The competition brief asks teams of architects and landscape architects to design a park that is 1,000 feet long and up to 120 feet wide, and to include an environmental-education center, performance and play spaces, urban agriculture, a restaurant, and launches for kayaks and canoes. Because the center channel of the Anacostia is navigable, the bridge park will have to allow 28 feet of clearance for boats in its middle, but it won’t need to rest flat—it could dip, swerve, or cantilever. “We’re a city of rivers, but nobody defines [Washington] as such,” Kratz notes. “Why shouldn’t we engage our waterfront, like Paris or San Antonio?”
Kratz, who recently left his job as a vice president of the National Building Museum to work on this initiative full-time, has held almost 200 community feedback meetings over the past three years.
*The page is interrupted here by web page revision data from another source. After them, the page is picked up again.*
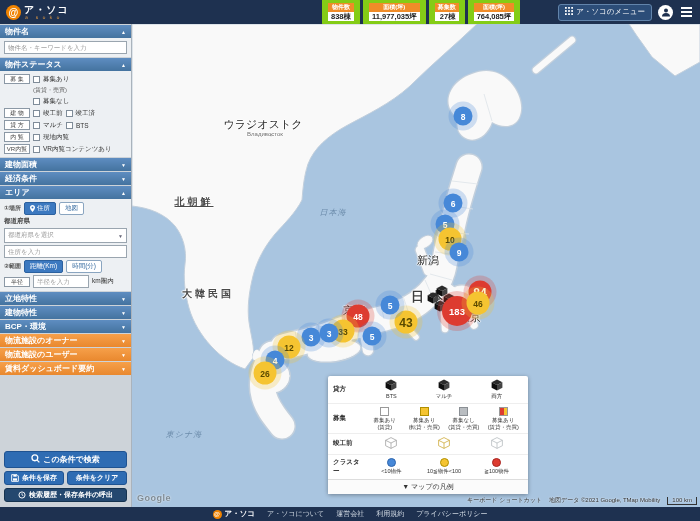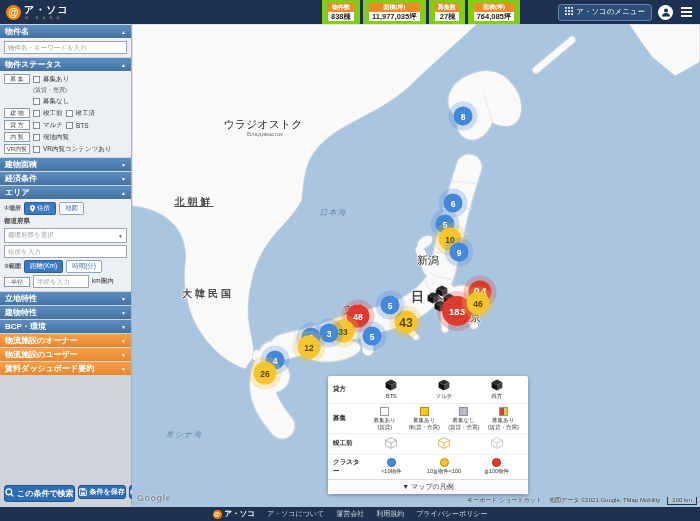--- a/index.html
+++ b/index.html
@@ -41,21 +41,21 @@
   .cb-l{font-size:6.5px;color:#333;white-space:nowrap}
   .note{font-size:6px;color:#666}
   .mini{font-size:6px;color:#555;font-weight:bold;white-space:nowrap}
   .row{display:flex;align-items:center;gap:3px}
   .tab{font-size:6.5px;border:1px solid #8aa5c0;background:#fff;color:#33699f;padding:1px 5px;border-radius:2px;cursor:pointer;display:flex;align-items:center;gap:2px;white-space:nowrap}
   .tab.active{background:#3c79c0;color:#fff;border-color:#2c619f}
   .lbl{font-size:6.5px;color:#444;font-weight:bold}
   .select{border:1px solid #9aa5af;background:#fff;font-size:6.5px;color:#999;padding:2px 3px;display:flex;justify-content:space-between;align-items:center;cursor:pointer}
   .dd{color:#667;font-size:5px}
   .unit{font-size:6.5px;color:#333;white-space:nowrap}
-  .btn-area{margin-top:auto;padding:4px 4px 0;display:flex;flex-direction:row;gap:3px}
+  .btn-area{margin-top:auto;padding:4px 4px 0;display:flex;flex-direction:column;gap:3px}
   .btn{border-radius:3px;color:#fff;font-weight:bold;display:flex;align-items:center;justify-content:center;gap:3px;cursor:pointer;border:1px solid transparent;white-space:nowrap}
   .btn-search{background:#2e6cb3;border-color:#1f5391;height:17px;font-size:8px}
   .btn-pair{display:flex;gap:3px}
   .btn-half{flex:1;background:#2e6cb3;border-color:#1f5391;height:14px;font-size:7px}
   .btn-history{background:#24486f;border-color:#16334f;height:14px;font-size:7px}
 
   
   .map{flex:1;position:relative;background:#a9c5e0;overflow:hidden}
   .map svg.geo{position:absolute;inset:0;z-index:1}
   .map-label{position:absolute;transform:translate(-50%,-50%);white-space:nowrap;z-index:2;pointer-events:none;
@@ -523,21 +523,21 @@
         <div class="cluster" style="left: 336px; top: 268px; width: 23px; height: 23px; font-size: 12px; background-color: rgb(221, 59, 48); box-shadow: rgba(221, 59, 48, 0.25) 0px 0px 0px 5px; color: rgb(255, 255, 255); margin-left: 12px;">84</div>
         <div class="cluster" style="left: 325px; top: 287px; width: 30px; height: 30px; font-size: 9.5px; background-color: rgb(221, 59, 48); box-shadow: rgba(221, 59, 48, 0.25) 0px 0px 0px 5px; color: rgb(255, 255, 255);">183</div>
         <div class="cluster" style="left: 346px; top: 279px; width: 23px; height: 23px; font-size: 8.5px; background-color: rgb(245, 196, 49); box-shadow: rgba(245, 196, 49, 0.25) 0px 0px 0px 5px; color: rgb(90, 74, 0);">46</div>
         <div class="cluster" style="left: 274px; top: 298px; width: 23px; height: 23px; font-size: 12px; background-color: rgb(245, 196, 49); box-shadow: rgba(245, 196, 49, 0.25) 0px 0px 0px 5px; color: rgb(90, 74, 0);">43</div>
         <div class="cluster" style="left: 258px; top: 281px; width: 19px; height: 19px; font-size: 8.5px; background-color: rgb(70, 136, 216); box-shadow: rgba(70, 136, 216, 0.25) 0px 0px 0px 5px; color: rgb(255, 255, 255);">5</div>
         <div class="cluster" style="left: 226px; top: 292px; width: 23px; height: 23px; font-size: 8.5px; background-color: rgb(221, 59, 48); box-shadow: rgba(221, 59, 48, 0.25) 0px 0px 0px 5px; color: rgb(255, 255, 255);">48</div>
         <div class="cluster" style="left: 211px; top: 307px; width: 23px; height: 23px; font-size: 8.5px; background-color: rgb(245, 196, 49); box-shadow: rgba(245, 196, 49, 0.25) 0px 0px 0px 5px; color: rgb(90, 74, 0);">33</div>
         <div class="cluster" style="left: 197px; top: 309px; width: 19px; height: 19px; font-size: 8.5px; background-color: rgb(70, 136, 216); box-shadow: rgba(70, 136, 216, 0.25) 0px 0px 0px 5px; color: rgb(255, 255, 255);">3</div>
         <div class="cluster" style="left: 240px; top: 312px; width: 19px; height: 19px; font-size: 8.5px; background-color: rgb(70, 136, 216); box-shadow: rgba(70, 136, 216, 0.25) 0px 0px 0px 5px; color: rgb(255, 255, 255);">5</div>
         <div class="cluster" style="left: 179px; top: 313px; width: 19px; height: 19px; font-size: 8.5px; background-color: rgb(70, 136, 216); box-shadow: rgba(70, 136, 216, 0.25) 0px 0px 0px 5px; color: rgb(255, 255, 255);">3</div>
-        <div class="cluster" style="left: 177px; top: 323px; width: 23px; height: 23px; font-size: 8.5px; background-color: rgb(245, 196, 49); box-shadow: rgba(245, 196, 49, 0.25) 0px 0px 0px 5px; color: rgb(90, 74, 0);">12</div>
+        <div class="cluster" style="left: 157px; top: 323px; width: 23px; height: 23px; font-size: 8.5px; background-color: rgb(245, 196, 49); box-shadow: rgba(245, 196, 49, 0.25) 0px 0px 0px 5px; color: rgb(90, 74, 0);">12</div>
         <div class="cluster" style="left: 143px; top: 336px; width: 19px; height: 19px; font-size: 8.5px; background-color: rgb(70, 136, 216); box-shadow: rgba(70, 136, 216, 0.25) 0px 0px 0px 5px; color: rgb(255, 255, 255);">4</div>
         <div class="cluster" style="left: 133px; top: 349px; width: 23px; height: 23px; font-size: 8.5px; background-color: rgb(245, 196, 49); box-shadow: rgba(245, 196, 49, 0.25) 0px 0px 0px 5px; color: rgb(90, 74, 0);">26</div>
       </div>
   </div>
 
   <div class="footer">
     <span class="f-brand">
       <span class="f-mark">@</span>
       <span class="f-title">ア・ソコ</span>
     </span>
Surprisingly, he found that residents of impoverished Ward 8, which includes Anacostia, expressed the same wishes for the park as people on the booming Southwest waterfront and around Capitol Hill. “Every single programming idea we’re baking into the design competition, we’ve heard again and again from residents on both sides of the river,” says Kratz.
Perhaps even more surprising is the makeup of the jury. Kratz and veteran competition advisor Don Stastny have assembled a range of experts. The five-person panel includes Howard Frumkin, dean of the School of Public Health at the University of Washington; Toni Griffin, architecture professor and the director of the J. Max Bond Center at the Bernard and Anne Spitzer School of Architecture at the City College of New York; landscape architect Carol Mayer-Reed; Michaele Pride, a professor of architecture at the University of New Mexico; and Harry G. Robinson III, dean emeritus of the School of Architecture and Design at Howard University.
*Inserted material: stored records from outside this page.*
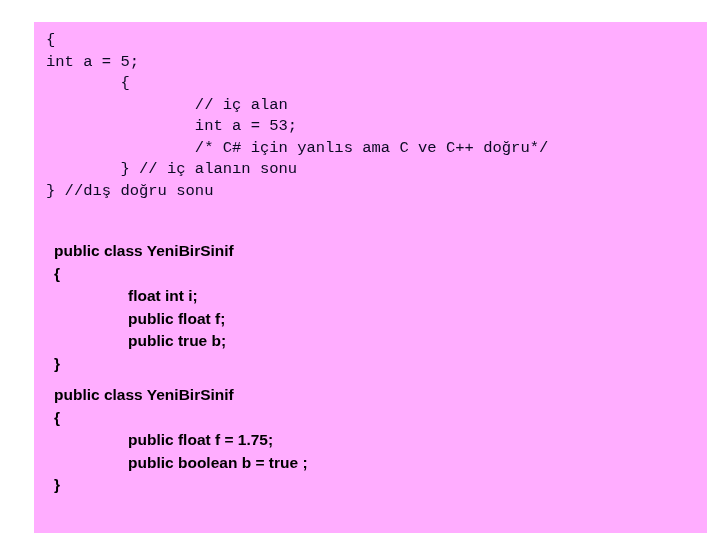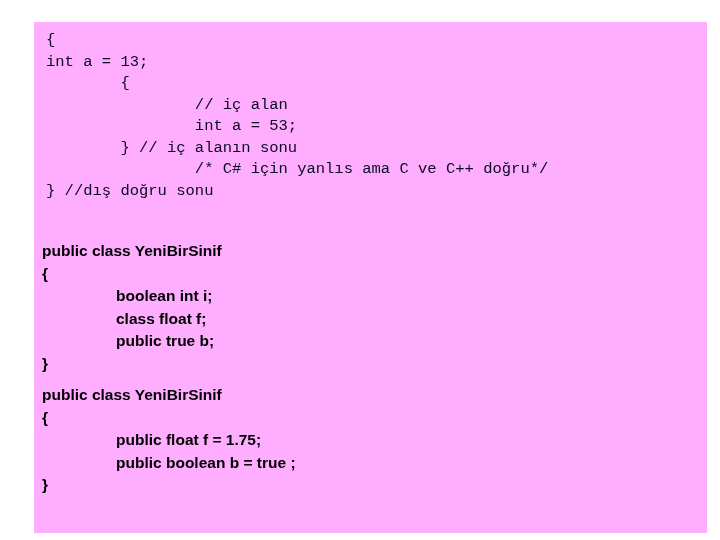--- a/index.html
+++ b/index.html
@@ -45,21 +45,21 @@
     font-size: 15.5px;
     line-height: 21.5px;
     color: #0a0a23;
     white-space: pre;
     letter-spacing: 0px;
   }
 
   
   .cls-block {
     position: absolute;
-    left: 8px;
+    left: 20px;
     width: 650px;
   }
   #class-block-1 { top: 218px; }
   #class-block-2 { top: 362px; }
 
   .cls-line {
     font-family: "Liberation Sans", sans-serif;
     font-size: 15.5px;
     font-weight: bold;
     line-height: 22.6px;
@@ -72,34 +72,34 @@
 </style>
 </head>
 <body>
 
 <div id="slide">
 
   <div id="code-panel">
 
     <div class="mono-block">
       <div class="mono-line">{</div>
-      <div class="mono-line">int a = 13;</div>
+      <div class="mono-line">int a = 5;</div>
       <div class="mono-line">        {</div>
       <div class="mono-line">                // iç alan</div>
       <div class="mono-line">                int a = 53;</div>
+      <div class="mono-line">                /* C# için yanlıs ama C ve C++ doğru*/</div>
       <div class="mono-line">        } // iç alanın sonu</div>
-      <div class="mono-line">                /* C# için yanlıs ama C ve C++ doğru*/</div>
       <div class="mono-line">} //dış doğru sonu</div>
     </div>
 
     <div id="class-block-1" class="cls-block">
       <div class="cls-line">public class YeniBirSinif</div>
       <div class="cls-line">{</div>
-      <div class="cls-line indent">boolean int i;</div>
-      <div class="cls-line indent">class float f;</div>
+      <div class="cls-line indent">float int i;</div>
+      <div class="cls-line indent">public float f;</div>
       <div class="cls-line indent">public true b;</div>
       <div class="cls-line">}</div>
     </div>
 
     <div id="class-block-2" class="cls-block">
       <div class="cls-line">public class YeniBirSinif</div>
       <div class="cls-line">{</div>
       <div class="cls-line indent">public float f = 1.75;</div>
       <div class="cls-line indent">public boolean b = true ;</div>
       <div class="cls-line">}</div>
Kratz has raised about $550,000 so far and hopes the design competition will spark excitement among donors. Pending an economic-impact analysis, he expects to ask the District government for half of the $35 million needed (the $25 million expected construction costs plus a $10 million endowment to help cover operations and maintenance). If all goes according to plan, Bridge Park will open in 2017.
To enter the competition, teams must submit their qualifications and a short essay on their design approach by April 22. Six to eight teams will be selected for Stage 2, and each will bring on a structural engineer and a lighting designer before four teams are chosen to go on to Stage 3. The winning team will be chosen in October.